RM: O mercado caminha para a profissionalização. A produção independente com poucos ouvintes vai continuar, mas cada vez a tendência de consumo será dominada por figuras públicas e grupos de média. Neste ecossistema continuará a haver espaços para conteúdos não massificados, mas bem dirigidos a nichos (exemplo: seguidores de um determinado desporto minoritário, de um hobby, pessoas de uma dada comunidade, …)
MS: O facto de o podcast/videocast não exigir muitos meios técnicos e, por isso, qualquer pessoa poder ter o seu próprio podcast, ajuda este tipo de comunicação a proliferar?
RM: Exatamente. O facto de ser um maior de baixo custo de produção ajuda a que haja maior facilidade na produção de conteúdos. Também o facto de a larga maioria dos conteúdos ser distribuído gratuitamente também ajuda.
MS: Sei que, porque se interessa muito pela investigação sobre esta área da comunicação (a sua tese de doutoramento foi exatamente sobre este tema), tem números que nos podem ajudar a perceber como está a evoluir e que impacto tem no mercado. O que pode revelar sobre essa quantificação do impacto dos podcasts/videocast na sociedade?
RM: Os podcasts e videocasts são hoje um formato já conhecido da generalidade dos utilizadores da internet (ainda que nem todos o consumam), ainda assim percebemos que a idade média do consumidor está na casa dos 30 anos, em pessoas com formação superior e mais urbanas. Este perfil é também semelhante ao perfil do produtor. Os podcasts hoje têm um impacto importante, vistos já como um objeto cultural de valor acrescentado.
MS: A popularidade de alguns podcasts já os transportou para o mundo dos espetáculos ao vivo, especialmente os que estão associados ao mundo do entretenimento, da comédia ou lifestyle. Ter um podcast, para além de uma forma de expressão/comunicação, transformou-se numa apetecível rampa para o sucesso?
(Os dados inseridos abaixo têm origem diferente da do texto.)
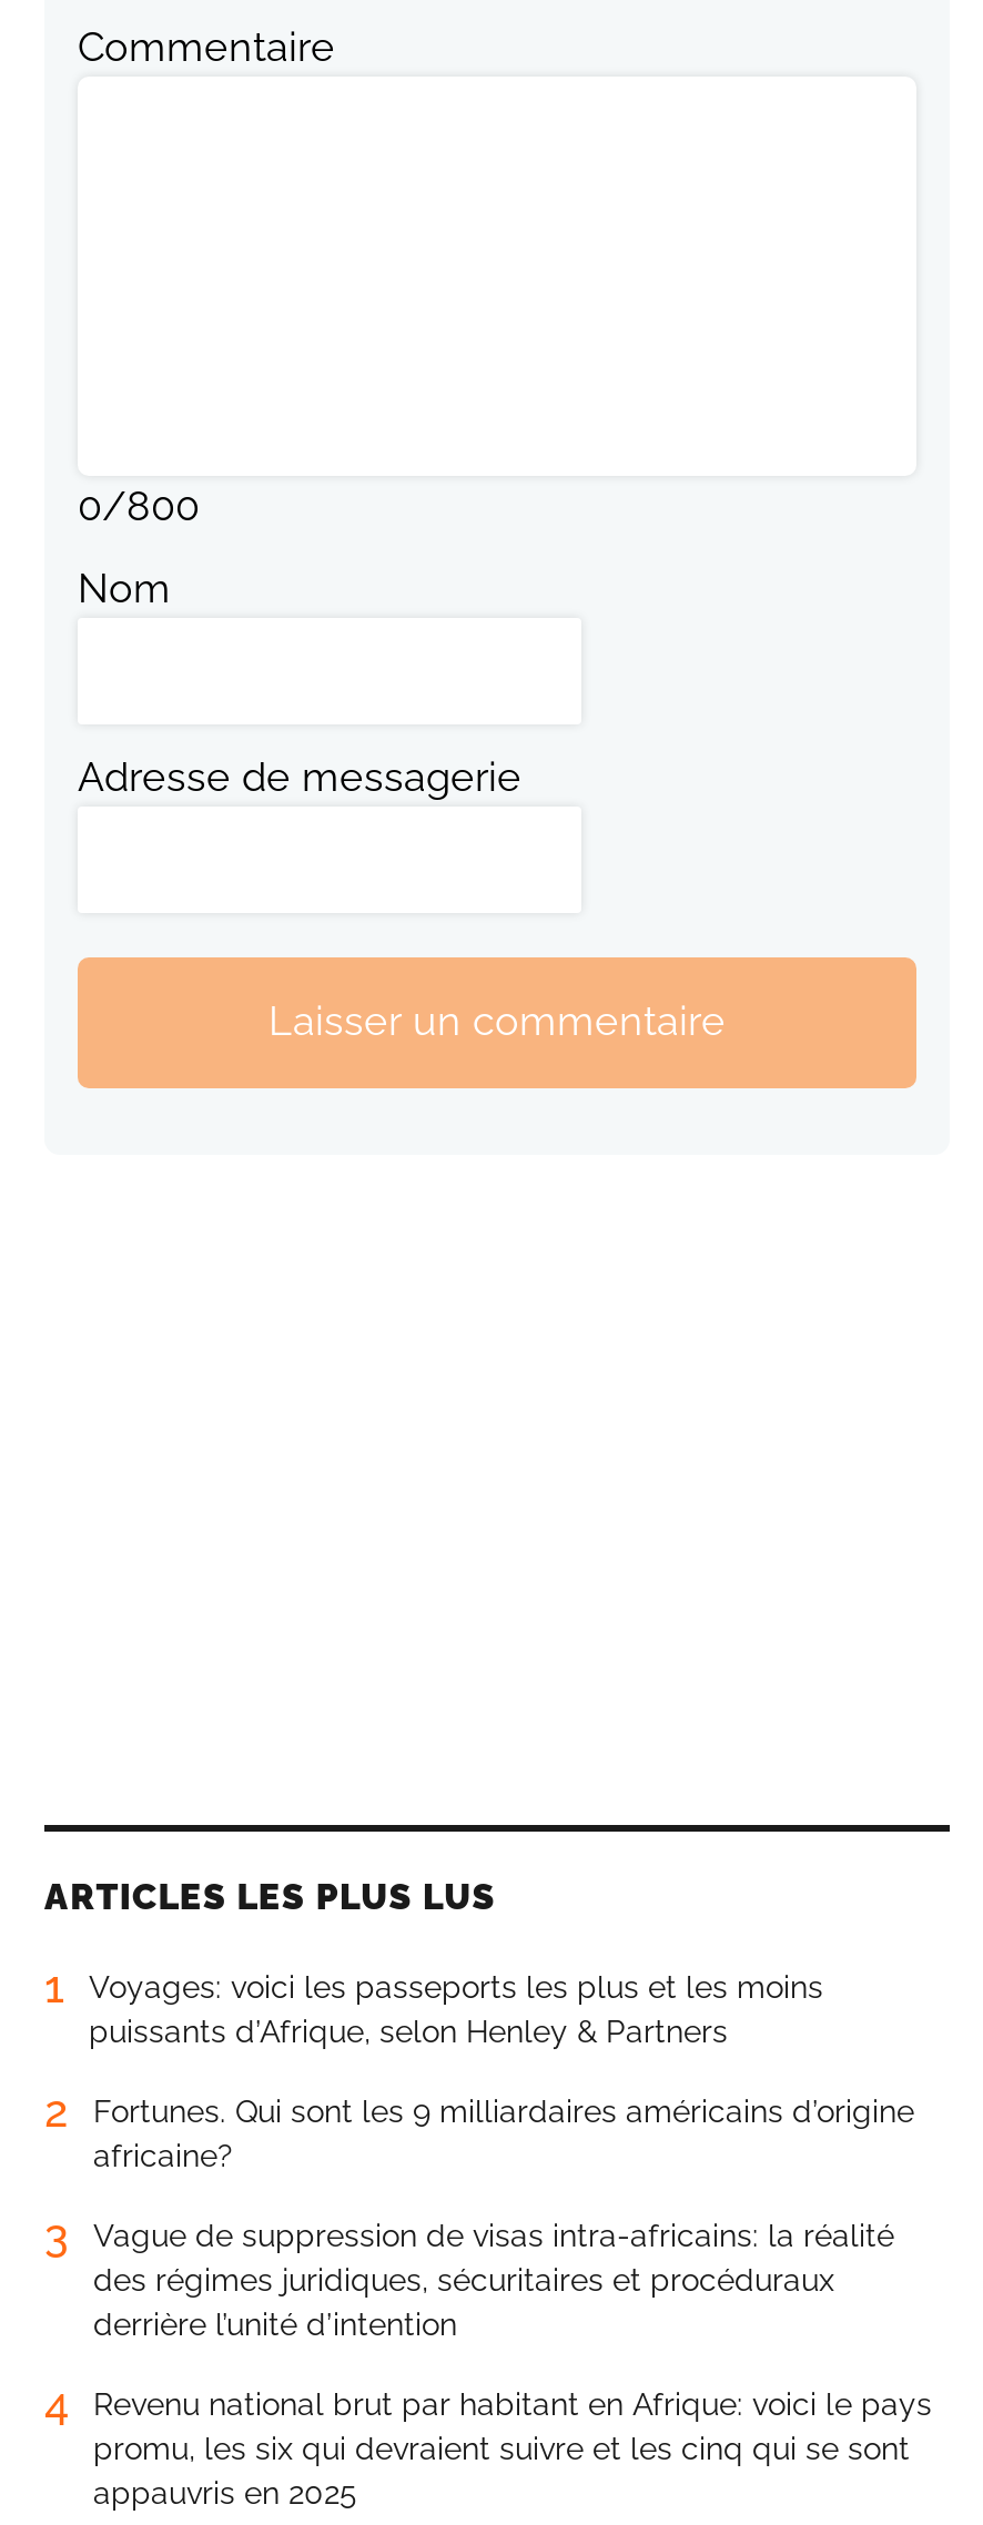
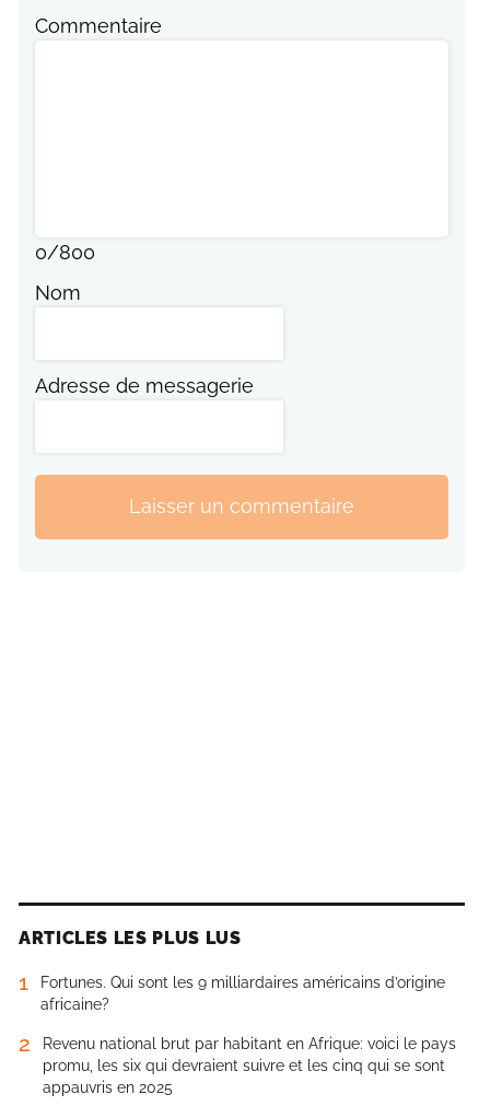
[44,1969,823,2137] Voyages: voici les passeports les plus et les moins | puissants d’Afrique, selon Henley & Partners | 2 -> none
[44,2208,894,2430] 3 | Vague de suppression de visas intra-africains: la réalité | des régimes juridiques, sécuritaires et procéduraux | derrière l’unité d’intention | 4 -> [19,1030,30,1056] 2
RM: Parcialmente. Ninguém deve partir para a produção de um podcast a pensar que vai ser famoso com ele. A maioria das audiências estão concentradas em marcas de comunicação reputadas ou em figuras públicas que já eram conhecidas antes de produzirem podcasts. Mas há sempre formatos que atingem grandes níveis de popularidade e chegam a audiências completamente novas. O segredo é conseguir cativar a audiência, chegar a novos ouvintes e conquistar o nosso espaço dentro do meio.